My garden is restless,
my garden is free,
my garden is rooted in anarchy.
With hard, twisted fingers
it threatens and warns.
My garden is nettles and thistles and thorns.
Its honeysuckle regal weeds
will bind our feet, a circumstance
that forces talk, forks loamy seeds
that bud into romance.
Let’s walk together through the trees,
their leaves surround us, rustled trance,
our fiery smoke disturbs the bees,
on wing,
they sting,
a game of chance.
Let’s gather fate, hastily,
tumble down
and in each other’s ardour drown.
Let’s slip beneath the eiderdown.
Let’s kiss, grow wild, let’s dance.
A LARGE PART OF my garden is literally nettles, thistles, thorns and a lot more wildness besides.
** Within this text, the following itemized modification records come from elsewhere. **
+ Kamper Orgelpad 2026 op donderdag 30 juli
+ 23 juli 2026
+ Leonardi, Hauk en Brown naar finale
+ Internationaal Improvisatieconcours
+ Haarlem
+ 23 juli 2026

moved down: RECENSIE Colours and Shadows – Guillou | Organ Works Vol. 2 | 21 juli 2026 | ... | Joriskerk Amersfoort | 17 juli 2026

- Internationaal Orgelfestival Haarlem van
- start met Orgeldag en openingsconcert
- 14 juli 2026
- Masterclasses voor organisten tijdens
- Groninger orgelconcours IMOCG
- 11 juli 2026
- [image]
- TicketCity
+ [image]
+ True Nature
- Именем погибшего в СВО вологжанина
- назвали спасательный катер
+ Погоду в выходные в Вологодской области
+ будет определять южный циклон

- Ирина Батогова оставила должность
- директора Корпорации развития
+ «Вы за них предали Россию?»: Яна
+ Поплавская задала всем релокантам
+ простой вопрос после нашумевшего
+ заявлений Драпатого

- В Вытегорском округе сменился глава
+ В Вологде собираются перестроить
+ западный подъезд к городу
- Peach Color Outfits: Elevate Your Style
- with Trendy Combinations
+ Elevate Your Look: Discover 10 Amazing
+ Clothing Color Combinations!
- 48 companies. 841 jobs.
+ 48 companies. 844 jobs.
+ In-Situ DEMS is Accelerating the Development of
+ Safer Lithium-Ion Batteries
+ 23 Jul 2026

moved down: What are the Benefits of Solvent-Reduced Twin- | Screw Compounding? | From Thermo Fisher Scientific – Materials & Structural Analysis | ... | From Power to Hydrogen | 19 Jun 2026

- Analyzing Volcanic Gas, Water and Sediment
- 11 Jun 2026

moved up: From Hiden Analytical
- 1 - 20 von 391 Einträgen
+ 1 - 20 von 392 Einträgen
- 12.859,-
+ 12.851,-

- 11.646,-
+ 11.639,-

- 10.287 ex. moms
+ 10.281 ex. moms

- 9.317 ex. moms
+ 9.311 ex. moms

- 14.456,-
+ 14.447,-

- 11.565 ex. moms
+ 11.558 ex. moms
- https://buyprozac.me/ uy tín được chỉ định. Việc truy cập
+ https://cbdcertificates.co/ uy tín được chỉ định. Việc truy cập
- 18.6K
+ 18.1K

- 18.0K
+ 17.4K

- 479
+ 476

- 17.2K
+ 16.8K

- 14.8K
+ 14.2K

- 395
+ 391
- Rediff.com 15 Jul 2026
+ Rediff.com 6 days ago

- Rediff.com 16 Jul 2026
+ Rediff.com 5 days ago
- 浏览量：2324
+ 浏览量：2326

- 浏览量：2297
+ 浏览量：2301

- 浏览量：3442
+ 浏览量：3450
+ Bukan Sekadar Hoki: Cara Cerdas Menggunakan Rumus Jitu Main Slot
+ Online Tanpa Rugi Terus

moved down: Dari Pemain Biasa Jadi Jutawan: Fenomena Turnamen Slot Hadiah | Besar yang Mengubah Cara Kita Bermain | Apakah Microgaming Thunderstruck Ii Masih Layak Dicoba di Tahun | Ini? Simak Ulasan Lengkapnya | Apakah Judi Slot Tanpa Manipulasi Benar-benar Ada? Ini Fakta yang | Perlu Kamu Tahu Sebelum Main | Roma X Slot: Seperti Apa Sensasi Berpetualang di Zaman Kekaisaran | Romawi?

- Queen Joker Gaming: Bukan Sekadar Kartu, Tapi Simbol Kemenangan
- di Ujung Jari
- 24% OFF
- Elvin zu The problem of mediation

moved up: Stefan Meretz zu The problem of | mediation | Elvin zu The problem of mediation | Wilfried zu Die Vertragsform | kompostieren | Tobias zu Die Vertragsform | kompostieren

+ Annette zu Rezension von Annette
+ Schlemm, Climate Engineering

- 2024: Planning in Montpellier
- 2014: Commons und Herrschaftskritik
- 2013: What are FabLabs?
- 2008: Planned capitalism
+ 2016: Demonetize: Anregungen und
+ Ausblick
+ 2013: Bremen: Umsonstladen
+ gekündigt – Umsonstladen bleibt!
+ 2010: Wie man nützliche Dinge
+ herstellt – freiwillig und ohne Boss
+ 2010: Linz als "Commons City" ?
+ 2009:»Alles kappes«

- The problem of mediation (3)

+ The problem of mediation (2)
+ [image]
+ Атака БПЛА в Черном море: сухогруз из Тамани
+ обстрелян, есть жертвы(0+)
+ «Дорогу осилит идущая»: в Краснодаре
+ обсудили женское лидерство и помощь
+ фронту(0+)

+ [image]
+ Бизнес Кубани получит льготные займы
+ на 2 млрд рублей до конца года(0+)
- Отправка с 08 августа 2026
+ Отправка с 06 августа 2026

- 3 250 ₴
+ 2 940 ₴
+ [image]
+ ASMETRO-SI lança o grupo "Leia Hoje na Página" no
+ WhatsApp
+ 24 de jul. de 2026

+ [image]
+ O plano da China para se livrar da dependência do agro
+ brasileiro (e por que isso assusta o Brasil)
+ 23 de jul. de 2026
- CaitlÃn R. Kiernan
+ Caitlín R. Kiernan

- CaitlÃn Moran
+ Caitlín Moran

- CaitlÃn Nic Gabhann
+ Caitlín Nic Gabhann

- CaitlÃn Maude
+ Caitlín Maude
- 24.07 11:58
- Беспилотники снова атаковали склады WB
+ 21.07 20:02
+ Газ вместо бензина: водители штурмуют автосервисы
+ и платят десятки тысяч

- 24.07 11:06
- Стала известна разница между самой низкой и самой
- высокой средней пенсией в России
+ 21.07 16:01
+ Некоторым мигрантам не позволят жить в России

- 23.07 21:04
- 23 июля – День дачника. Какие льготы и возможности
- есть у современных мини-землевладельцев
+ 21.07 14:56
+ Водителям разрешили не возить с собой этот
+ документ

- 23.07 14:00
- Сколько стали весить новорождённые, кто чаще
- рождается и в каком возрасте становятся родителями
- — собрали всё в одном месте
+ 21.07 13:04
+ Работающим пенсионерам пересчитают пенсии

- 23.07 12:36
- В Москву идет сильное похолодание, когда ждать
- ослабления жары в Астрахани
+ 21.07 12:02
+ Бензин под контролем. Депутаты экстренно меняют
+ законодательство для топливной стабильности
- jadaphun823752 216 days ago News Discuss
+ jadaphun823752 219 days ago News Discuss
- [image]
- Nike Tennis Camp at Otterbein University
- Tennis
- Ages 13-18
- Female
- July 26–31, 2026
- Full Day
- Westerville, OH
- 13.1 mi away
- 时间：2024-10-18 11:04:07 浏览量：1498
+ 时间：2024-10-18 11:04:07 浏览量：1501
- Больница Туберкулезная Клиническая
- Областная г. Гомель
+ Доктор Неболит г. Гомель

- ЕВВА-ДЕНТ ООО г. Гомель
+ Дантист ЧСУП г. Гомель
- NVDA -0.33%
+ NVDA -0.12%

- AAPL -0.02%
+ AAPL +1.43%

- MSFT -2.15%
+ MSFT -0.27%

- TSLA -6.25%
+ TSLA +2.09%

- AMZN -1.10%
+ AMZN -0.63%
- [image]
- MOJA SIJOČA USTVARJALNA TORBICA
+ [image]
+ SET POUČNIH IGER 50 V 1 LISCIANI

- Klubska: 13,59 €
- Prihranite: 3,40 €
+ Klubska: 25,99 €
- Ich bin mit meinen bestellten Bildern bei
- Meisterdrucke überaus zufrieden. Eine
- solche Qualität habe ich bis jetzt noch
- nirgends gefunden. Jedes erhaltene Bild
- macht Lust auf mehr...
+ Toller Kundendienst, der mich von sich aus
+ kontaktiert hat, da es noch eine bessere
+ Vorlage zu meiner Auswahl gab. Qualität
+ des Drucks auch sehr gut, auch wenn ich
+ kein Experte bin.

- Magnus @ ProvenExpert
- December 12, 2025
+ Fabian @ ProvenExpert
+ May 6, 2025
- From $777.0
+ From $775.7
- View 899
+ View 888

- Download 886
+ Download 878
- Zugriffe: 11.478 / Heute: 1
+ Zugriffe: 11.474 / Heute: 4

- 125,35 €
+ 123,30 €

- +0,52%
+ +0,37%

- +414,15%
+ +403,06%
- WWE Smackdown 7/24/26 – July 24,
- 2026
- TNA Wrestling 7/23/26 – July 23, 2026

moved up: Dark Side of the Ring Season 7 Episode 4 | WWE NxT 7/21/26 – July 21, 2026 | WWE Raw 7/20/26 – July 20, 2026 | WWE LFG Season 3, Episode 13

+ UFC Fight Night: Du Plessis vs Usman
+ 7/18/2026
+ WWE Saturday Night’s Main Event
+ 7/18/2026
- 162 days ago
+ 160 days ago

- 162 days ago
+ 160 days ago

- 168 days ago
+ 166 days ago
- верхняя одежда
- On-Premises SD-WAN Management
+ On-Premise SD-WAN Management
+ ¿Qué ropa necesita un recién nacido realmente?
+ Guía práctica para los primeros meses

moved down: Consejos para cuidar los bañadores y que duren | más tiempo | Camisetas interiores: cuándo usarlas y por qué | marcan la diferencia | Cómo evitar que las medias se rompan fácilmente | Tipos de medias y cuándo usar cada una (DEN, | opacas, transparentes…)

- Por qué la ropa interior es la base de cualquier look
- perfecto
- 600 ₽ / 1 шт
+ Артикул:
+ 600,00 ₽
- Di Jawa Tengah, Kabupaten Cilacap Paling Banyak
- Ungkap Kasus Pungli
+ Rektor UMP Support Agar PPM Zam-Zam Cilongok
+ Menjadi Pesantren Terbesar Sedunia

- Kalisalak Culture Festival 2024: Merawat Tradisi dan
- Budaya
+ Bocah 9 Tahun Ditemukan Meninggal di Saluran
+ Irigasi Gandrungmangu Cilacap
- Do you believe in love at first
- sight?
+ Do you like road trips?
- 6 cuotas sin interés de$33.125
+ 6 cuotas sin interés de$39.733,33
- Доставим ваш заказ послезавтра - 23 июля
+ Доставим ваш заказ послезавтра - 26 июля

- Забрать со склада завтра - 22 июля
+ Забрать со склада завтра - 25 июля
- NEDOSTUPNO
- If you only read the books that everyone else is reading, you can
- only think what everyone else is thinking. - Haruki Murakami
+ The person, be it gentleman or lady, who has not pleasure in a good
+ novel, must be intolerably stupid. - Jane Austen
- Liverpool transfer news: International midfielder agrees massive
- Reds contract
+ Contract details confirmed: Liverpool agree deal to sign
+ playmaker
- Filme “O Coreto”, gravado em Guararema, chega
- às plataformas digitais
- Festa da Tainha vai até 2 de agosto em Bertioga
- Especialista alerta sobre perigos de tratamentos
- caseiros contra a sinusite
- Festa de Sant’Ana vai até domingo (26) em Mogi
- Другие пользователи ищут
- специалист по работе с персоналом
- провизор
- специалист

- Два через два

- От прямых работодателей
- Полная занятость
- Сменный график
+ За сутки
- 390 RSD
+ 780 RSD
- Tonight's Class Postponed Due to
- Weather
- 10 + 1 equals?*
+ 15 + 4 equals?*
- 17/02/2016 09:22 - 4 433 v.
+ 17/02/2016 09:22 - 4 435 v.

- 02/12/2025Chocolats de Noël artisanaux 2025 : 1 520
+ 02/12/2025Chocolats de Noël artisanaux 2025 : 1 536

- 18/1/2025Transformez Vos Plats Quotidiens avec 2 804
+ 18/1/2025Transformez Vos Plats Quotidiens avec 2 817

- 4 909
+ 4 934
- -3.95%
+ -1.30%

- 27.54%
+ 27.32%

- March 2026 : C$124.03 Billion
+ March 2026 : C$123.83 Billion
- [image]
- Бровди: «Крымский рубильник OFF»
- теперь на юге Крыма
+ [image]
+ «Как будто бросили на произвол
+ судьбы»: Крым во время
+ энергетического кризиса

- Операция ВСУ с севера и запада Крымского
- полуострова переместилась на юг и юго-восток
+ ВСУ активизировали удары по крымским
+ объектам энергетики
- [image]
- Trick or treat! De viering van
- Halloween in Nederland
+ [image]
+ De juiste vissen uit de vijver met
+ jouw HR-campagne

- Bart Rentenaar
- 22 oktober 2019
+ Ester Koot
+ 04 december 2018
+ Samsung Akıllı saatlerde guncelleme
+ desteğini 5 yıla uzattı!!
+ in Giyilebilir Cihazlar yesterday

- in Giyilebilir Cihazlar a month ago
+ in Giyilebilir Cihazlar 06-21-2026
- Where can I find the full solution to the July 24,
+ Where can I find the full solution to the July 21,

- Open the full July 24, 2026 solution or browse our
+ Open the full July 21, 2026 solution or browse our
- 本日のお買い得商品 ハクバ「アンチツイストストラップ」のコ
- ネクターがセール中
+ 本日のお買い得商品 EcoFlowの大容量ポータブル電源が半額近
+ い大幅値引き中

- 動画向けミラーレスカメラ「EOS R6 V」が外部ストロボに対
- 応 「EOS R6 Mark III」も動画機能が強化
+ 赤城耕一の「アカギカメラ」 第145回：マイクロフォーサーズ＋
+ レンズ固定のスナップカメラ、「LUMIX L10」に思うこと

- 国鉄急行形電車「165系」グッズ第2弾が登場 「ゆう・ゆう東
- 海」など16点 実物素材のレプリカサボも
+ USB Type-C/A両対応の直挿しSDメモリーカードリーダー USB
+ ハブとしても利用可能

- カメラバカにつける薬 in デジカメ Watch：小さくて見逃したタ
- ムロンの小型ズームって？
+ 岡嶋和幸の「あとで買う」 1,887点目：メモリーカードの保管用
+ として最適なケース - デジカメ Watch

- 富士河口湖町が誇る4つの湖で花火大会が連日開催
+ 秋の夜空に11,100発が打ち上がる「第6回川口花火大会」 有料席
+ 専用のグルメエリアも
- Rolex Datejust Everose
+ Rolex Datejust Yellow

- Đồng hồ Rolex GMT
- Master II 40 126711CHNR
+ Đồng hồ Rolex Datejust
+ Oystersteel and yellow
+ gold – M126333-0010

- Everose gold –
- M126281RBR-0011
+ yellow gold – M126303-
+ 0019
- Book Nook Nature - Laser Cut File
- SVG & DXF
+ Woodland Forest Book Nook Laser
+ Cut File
As I clear a springtime pathway through it, an act of destructive construction, I ease access to its spontaneous wastes. Dry twigs drop from trees as I brush past. Wildflowers – snowdrops, bluebells, primroses – are in April bloom. The occasional smell of neglected mint. Huge tangles of spiky weed-bush.
It’s very English; woody and dead-crackling underfoot. It brings simple, primal words to mind: a place full of stuff, where things can be, living in a vague and unrestrained space.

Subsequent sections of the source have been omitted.